» DATASET RECORDS
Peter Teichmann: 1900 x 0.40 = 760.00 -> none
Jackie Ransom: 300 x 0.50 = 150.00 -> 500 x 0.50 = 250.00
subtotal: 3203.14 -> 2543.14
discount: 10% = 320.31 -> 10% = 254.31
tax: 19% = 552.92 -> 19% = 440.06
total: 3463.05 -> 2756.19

...

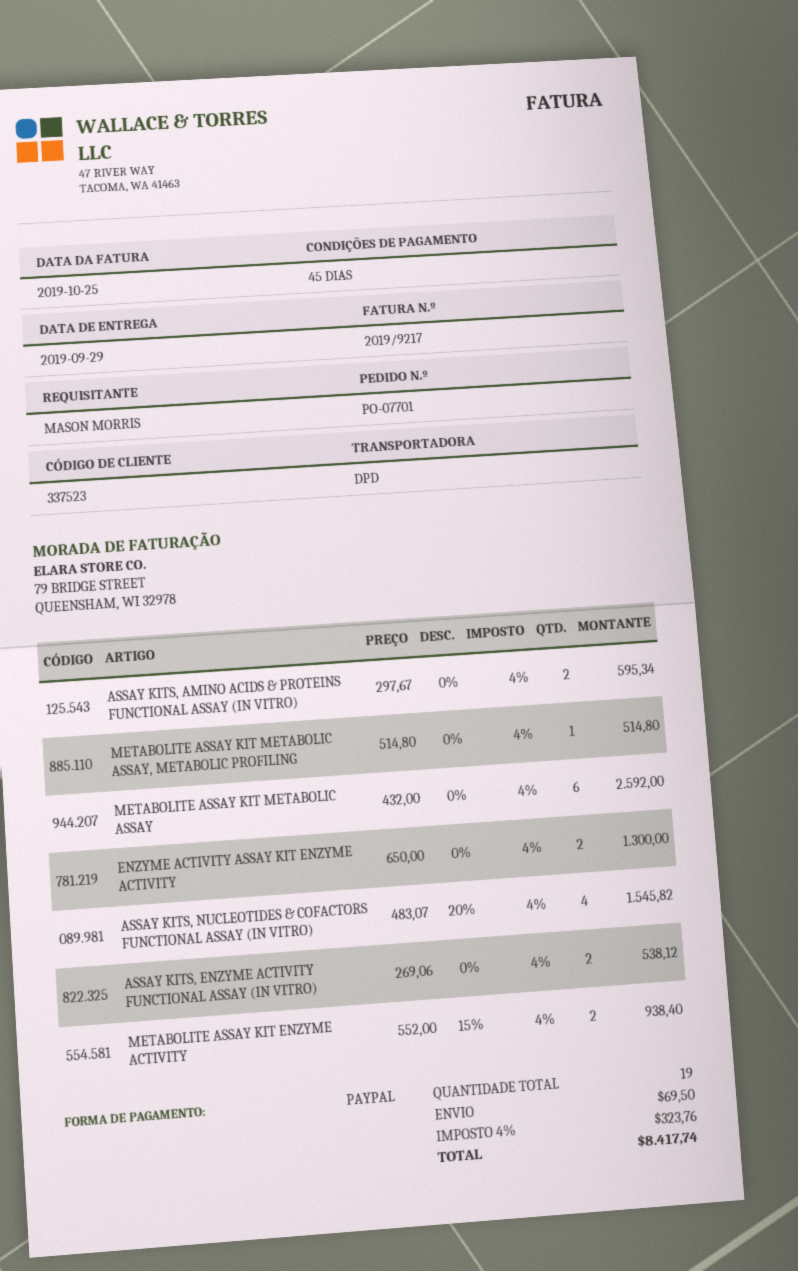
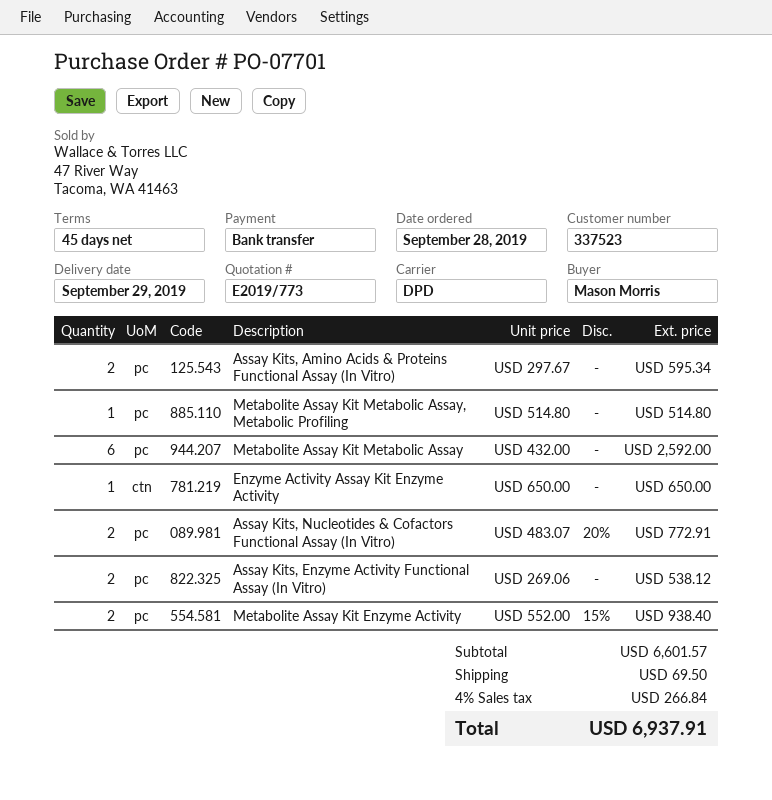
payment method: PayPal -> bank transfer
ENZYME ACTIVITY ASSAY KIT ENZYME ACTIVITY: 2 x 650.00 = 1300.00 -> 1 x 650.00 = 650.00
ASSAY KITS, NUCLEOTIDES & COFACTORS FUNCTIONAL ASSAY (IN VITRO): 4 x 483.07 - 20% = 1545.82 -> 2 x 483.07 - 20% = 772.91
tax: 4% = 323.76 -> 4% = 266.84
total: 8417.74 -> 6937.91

» WHAT YOU SHOULD DO
What lines of the listing contain the word "ASSAY"? Copy them all.

» WRITTEN RESPONSE
ENZYME ACTIVITY ASSAY KIT ENZYME ACTIVITY: 2 x 650.00 = 1300.00 -> 1 x 650.00 = 650.00
ASSAY KITS, NUCLEOTIDES & COFACTORS FUNCTIONAL ASSAY (IN VITRO): 4 x 483.07 - 20% = 1545.82 -> 2 x 483.07 - 20% = 772.91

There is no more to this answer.